Edited on Fri Nov-12-10 09:53 PM by Subdivisions
Well, about a year ago, OPEC said it needed a price of $75 per barrel for oil in order to make production profitable. Then, a couple of months ago they said they needed to up that to $100 per barrel - at which point the price of oil began to move from the $75 neighboorhood toward $100 and is currently at ~$85 per barrel. All of this was predicted years ago as a consequence of the peaking of oil production and is known to anyone who has bothered to watch it. The end of cheap oil is now two years into our past.


The International Energy Agency (IEA) recently announced their 2009 projection of when oil production would peak was changed from 2030 to 2020, although in a bemusing twist they said it would never ever exceed the peak that was reached in 2006 of 70 million barrels per day. Err…just a small point there; perhaps someone can help me out here? Like I’m not very smart, but the way I read that it looked to me like they were saying that “Peak Oil” was in 2006?

http://af.reuters.com/article/energyOilNews/idAFLDE6A70SK20101109">IEA sees oil supply peak looming, ups price view (OP note: Notice the Orwellian use of the words "peak in supply", rather than "peak in production". This has been previously noted by the oil-watching community to be a distraction from the truth, which is that is it PRODUCTION that has peaked, not supply)

...snip...

They also predicted $100 oil by 2015 and $200 by 2035 although they don’t say how they calculated that. But if you assume (a) that the share of GDP that will be spent on oil is constant (b) that right now the price of oil is just right (according to the theory of Parasite Economics it is http://www.marketoracle.co.uk/Article10998.html) (c) broadly static production capacity over the next ten to twenty years, and (d) 5.5% global GDP growth (nominal), then you get to those numbers.

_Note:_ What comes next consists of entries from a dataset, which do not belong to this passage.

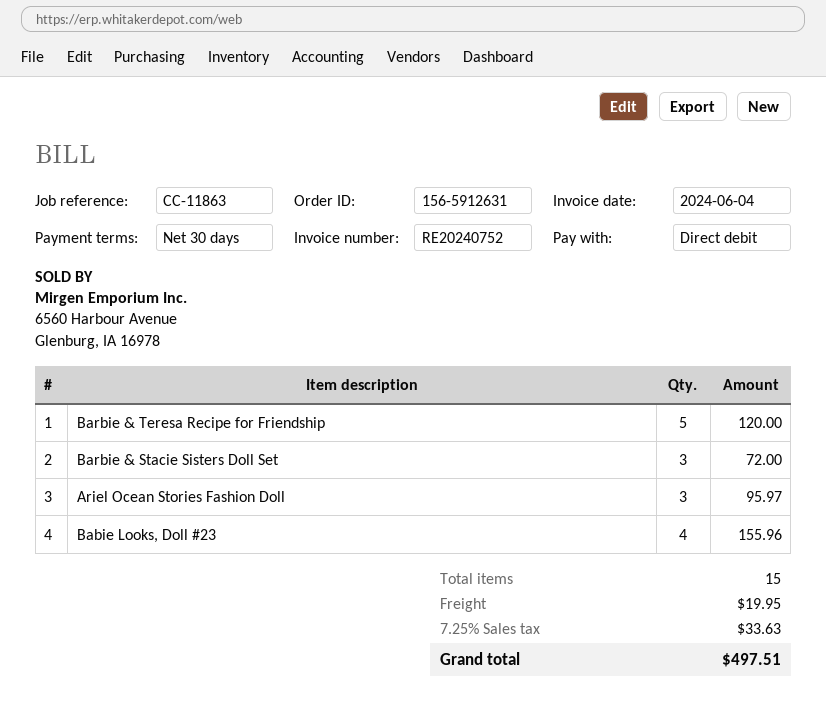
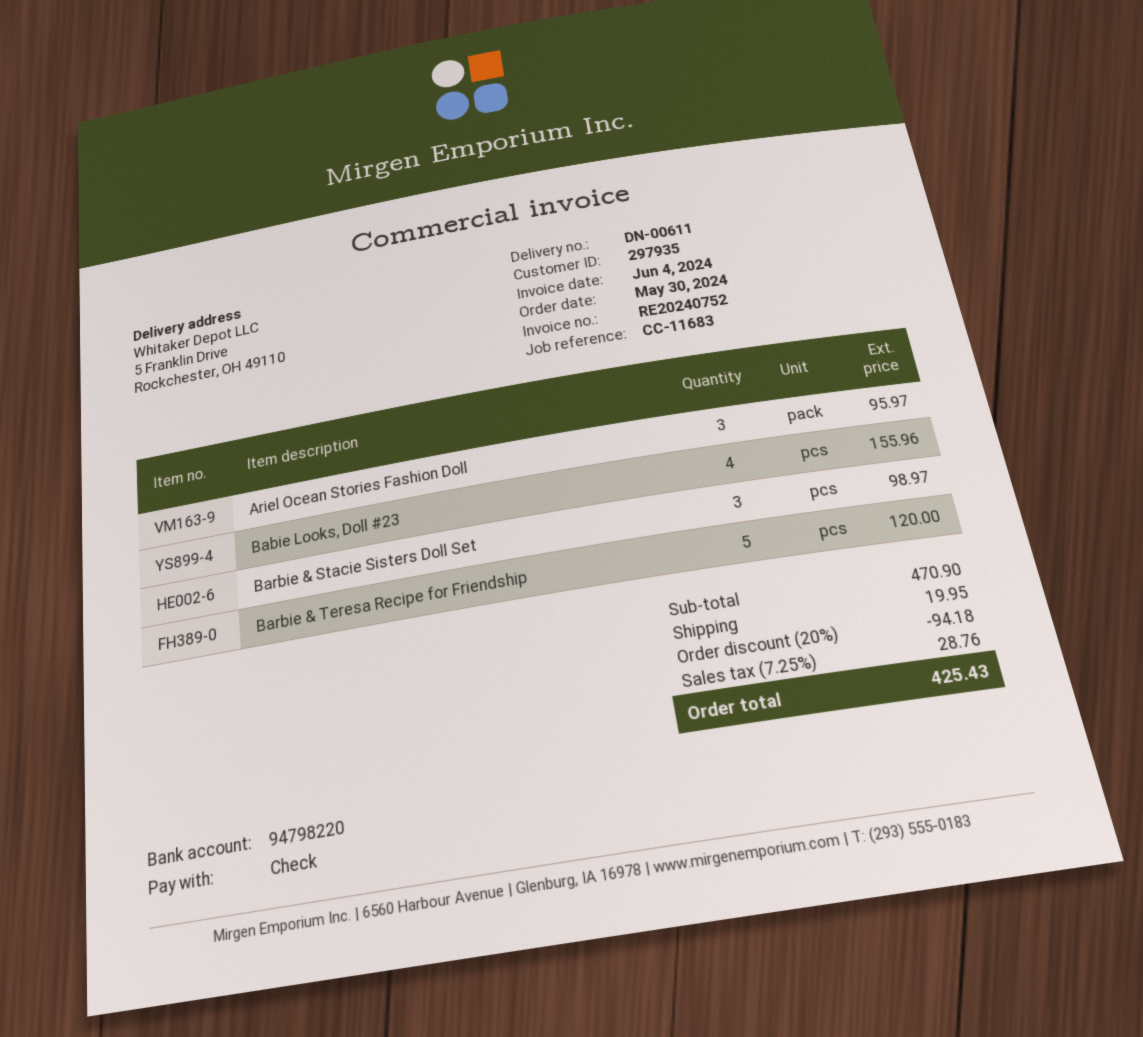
reference: CC-11863 -> CC-11683
payment method: direct debit -> cheque
Barbie & Stacie Sisters Doll Set: 3 for 72.00 -> 3 for 98.97
discount: none -> 20% = 94.18
tax: 7.25% = 33.63 -> 7.25% = 28.76
total: 497.51 -> 425.43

Except that oil demand is not elastic.

$147 oil in 2008 proved that, the price went up, demand was hardly affected, and then the players blinked. In that year USA spent $450 billion importing oil; if oil had cost $147 for a whole year they would have spent $750 billion. That makes QE2 look like chump-change.

...snip...



Notice how much of the oil that will keep the world ticking over is supposed to be going to come from “fields not yet developed or found”.

Now I wonder, would that be the expensive oil…or the cheap stuff? Perhaps that’s like for hardwood trees, the ones at the edge of the forest near a road are cheap to get out, then the further you go in, the more expensive that gets, and then you have to wait for new ones to grow.



http://www.marketoracle.co.uk/Article24199.html


Continuing with the forest metaphor, Spindletop in Texas was the hardwoods at the edge of the forest. BP's Macondo blowout represents the hardwoods deep in the forest. All the easy oil is gone and we're left with the hard-to-get-to oil that will continue to rise in price and which will cause severe oil shocks, recessions, depressions, and bloody wars. Then, some day soon, oil and oil-based products that we take for granted and those we don't, like gas, will be priced beyond what most people can afford.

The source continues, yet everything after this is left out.